Et de fait, chacune de ses nouvelles nous emmène dans un coin différent du Vieux Royaume, et chacune prend ainsi une tournure distincte. La toute première, "Janua Vera", qui nous relate l'histoire d'un roi tout-puissant travaillé par l'ennui et la folie, prend la forme d'un récit mythologique. "Une Offrande Très Précieuse" , avec ses barbares combattant et sa magie obscure, confine à la sword & sorcery. "Le Service des Dames" s'inspire quant à lui du roman courtois médiéval. "Jour de Guigne" donne dans la fantasy humoristique, dans une veine assez proche de celle de Terry Pratchett. "Le Conte de Suzelle" est exactement ce qu'il annonce, un conte à la fois beau et cruel, et peut-être la meilleure de ces nouvelles, pourtant toutes excellentes. "Le Confident", qui nous parle quant à lui d'un reclus condamné à l'obscurité, est inclassable.

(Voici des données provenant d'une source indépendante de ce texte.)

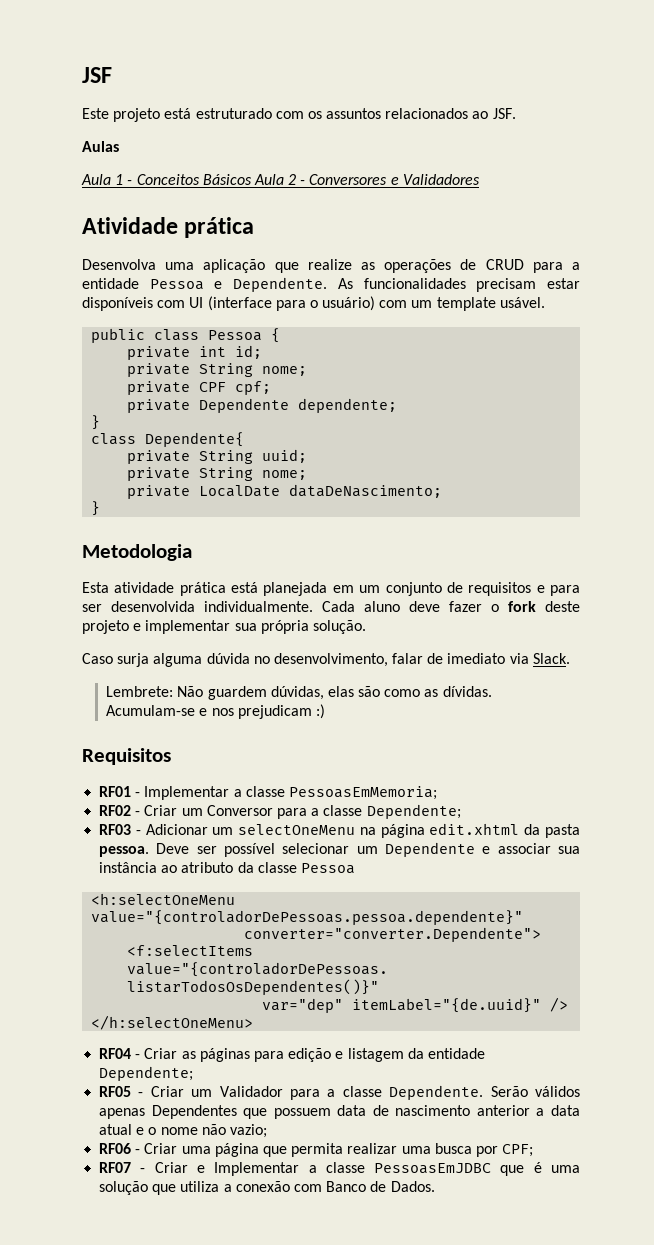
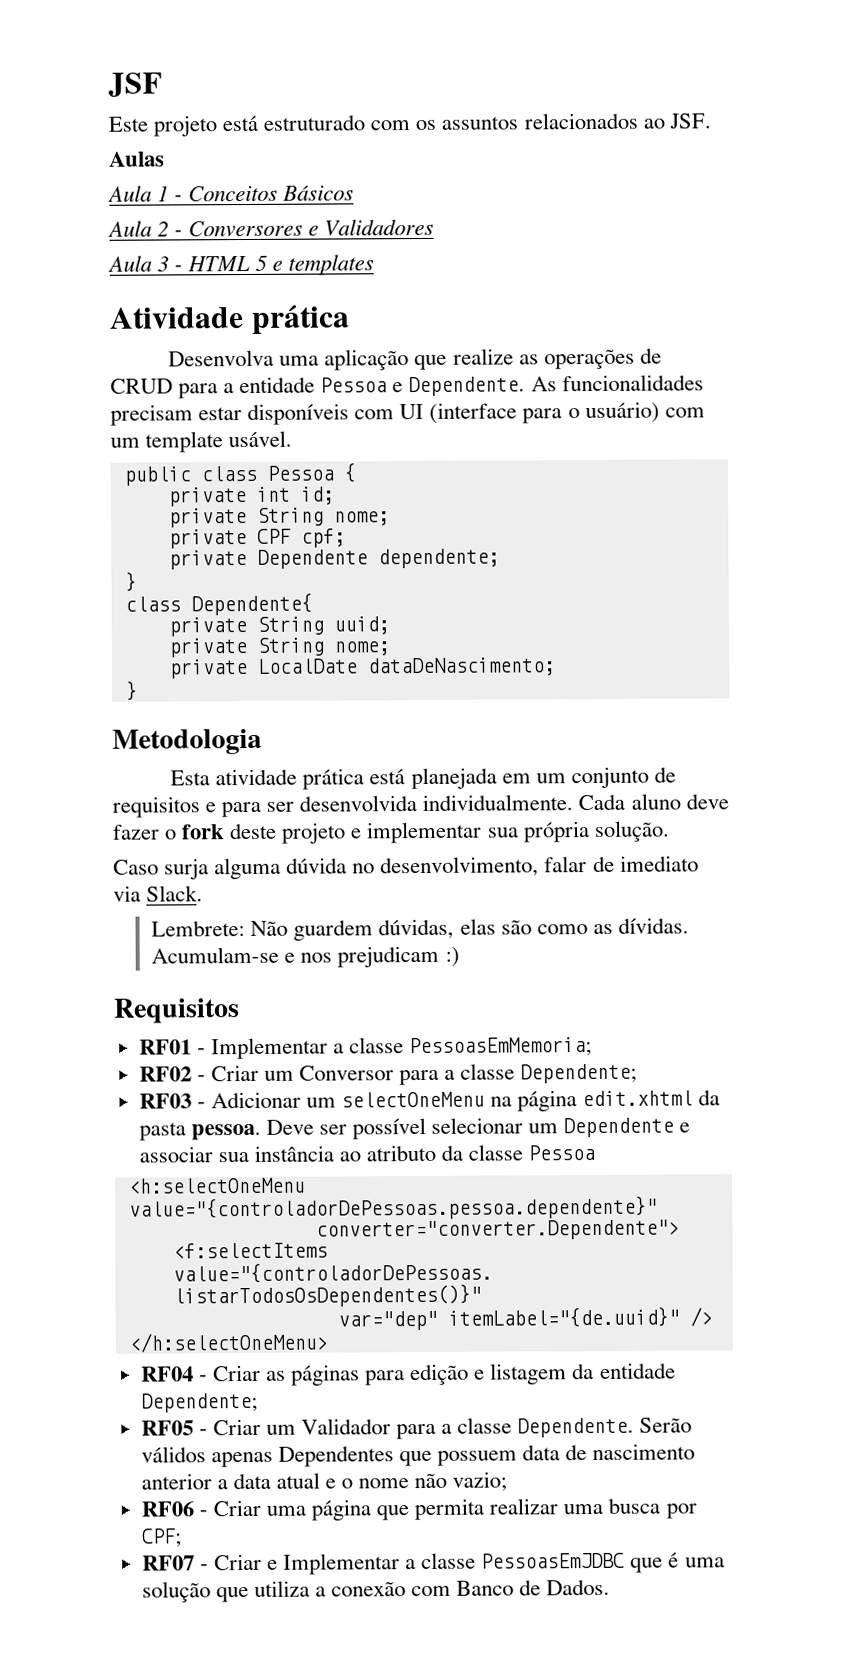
(252, 179) none -> (355, 193) //
(480, 179) none -> [107,254,375,276] // Aula 3 - HTML 5 e templates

Quant à "Un Amour Dévorant", avec son histoire de spectres et de tragédie amoureuse, il évoque le roman fantastique à la mode du XIXème siècle.

Ce XIXème siècle qui fut l'âge d'or de la littérature française, Jaworski en est l'héritier. Son écriture est recherchée, travaillée, riche en vocabulaire, mais jamais elle ne prend le pas sur le récit. Elle y est au contraire subordonnée, elle est tout entière à son service, y compris quand l'auteur se lance dans des descriptions et qu'il cherche à installer des ambiances. Ses histoires, souvent tournées vers les anonymes, vers les simples, vers les petites gens des villes et des campagnes, rappellent le roman réaliste d'alors. Et il en est de même de son souci de documentation, quand par exemple, dans "Un Amour Dévorant", il décrit par le détail les techniques des charbonniers. Il ne le fait pas par remplissage, ni pour étaler ses connaissances, mais parce que cette description va se montrer importante dans le déroulé ultérieur de l'intrigue.

Jean-Philippe Jaworski, de fait, prolonge et renouvelle une époque. Il nous propose, comme les meilleurs auteurs de fantasy (au rang desquels il figure), toutes nationalités confondues, une suite aux grandes fresques romanesques et aux nouvelles tragiques qui ont marqué ce siècle où la grande littérature était, aussi, de la littérature populaire (à moins que ça ne soit le contraire).